After 6 months of burial in the maxilla and 3 to 4 months in the mandible, the implants are uncovered and “put into operation”. This involves giving the implants an intra-oral emergence by replacing their cover screw with healing screws or with more or less high and flared abutments. The rearrangement of the soft tissues necessary for this intervention can be used to treat other mucogingival problems.

  • Noticed 

But we will first of all evaluate, clinically and radiologically, the good osteointegration of the implants characterized by:

   · Absence of pain

   · Lack of mobility 

   · Production of a clear sound on axial percussion

   · Absence of peri-implant radiolucent border

  • Implant localization  : The surgical guide used for implant
    placement is retained and the mucosa is marked with an anesthetic needle, a round burr, or a periodontal probe. Implants can also be localized by X-ray or transparency.

Surgical techniques IN IMPLANTOLOGY

  • Operculization  :
    A full-thickness incision is made on the crest or slightly lingual. A slight detachment is made to allow access to the cover screws, then two small possible relieving incisions on either side of the screw to allow apical displacement of the small detached flap.
  • The cover screw will then be replaced by the chosen intermediate element, then hermetic sutures will be made. The gingival tissues can also be capped with a circular blade mounted on a contra-angle, which allows the entire attached gingiva to be preserved.
  1. One-time technique

There is no burial of the implant during the bone healing period. Some researchers have shown that the burial of the implant is not a condition for its osseointegration. Indeed, the placement of implants designed for the submerged technique (Brånemark type) and connected from the first intervention to their transgingival abutments gives success rates similar to those encountered with a classic approach. The non-burial of the implants will allow the patient to avoid a second intervention, certainly less uncomfortable than the first, but which is no less tedious and stressful for him.

  1. Conclusion

Implantology has been booming for several years. New protocols associated with innovative implant surface conditions are presented with results that appear exceptional in terms of speed and success. These techniques must be reserved for specific indications and require careful “selection” of patients. Our obligation of means encourages us to deviate as little as possible from the conditions defined by Brånemark which guarantee, with a long hindsight, a maximum success rate.

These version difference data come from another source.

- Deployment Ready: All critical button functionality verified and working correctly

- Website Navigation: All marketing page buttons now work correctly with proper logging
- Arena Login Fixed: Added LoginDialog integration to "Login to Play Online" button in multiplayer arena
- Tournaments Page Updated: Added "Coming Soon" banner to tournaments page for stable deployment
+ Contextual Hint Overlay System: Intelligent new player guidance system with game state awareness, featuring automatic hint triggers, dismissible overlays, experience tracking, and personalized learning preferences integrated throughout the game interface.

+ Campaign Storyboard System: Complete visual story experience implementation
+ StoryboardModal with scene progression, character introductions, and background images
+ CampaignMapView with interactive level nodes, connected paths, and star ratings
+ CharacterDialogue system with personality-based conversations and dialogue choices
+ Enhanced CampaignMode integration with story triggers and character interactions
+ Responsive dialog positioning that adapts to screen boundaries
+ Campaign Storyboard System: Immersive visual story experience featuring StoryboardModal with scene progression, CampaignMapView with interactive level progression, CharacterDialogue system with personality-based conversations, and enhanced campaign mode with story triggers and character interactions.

Dental crowns are used to restore the shape and function of a damaged tooth.
Bruxism, or teeth grinding, can cause premature wear and often requires wearing a retainer at night.
Dental abscesses are painful infections that require prompt treatment to avoid complications. Gum grafting is a surgical procedure that can treat gum recession. Dentists use composite materials for fillings because they match the natural color of the teeth.
A diet high in sugar increases the risk of developing tooth decay.
Pediatric dental care is essential to establish good hygiene habits from an early age.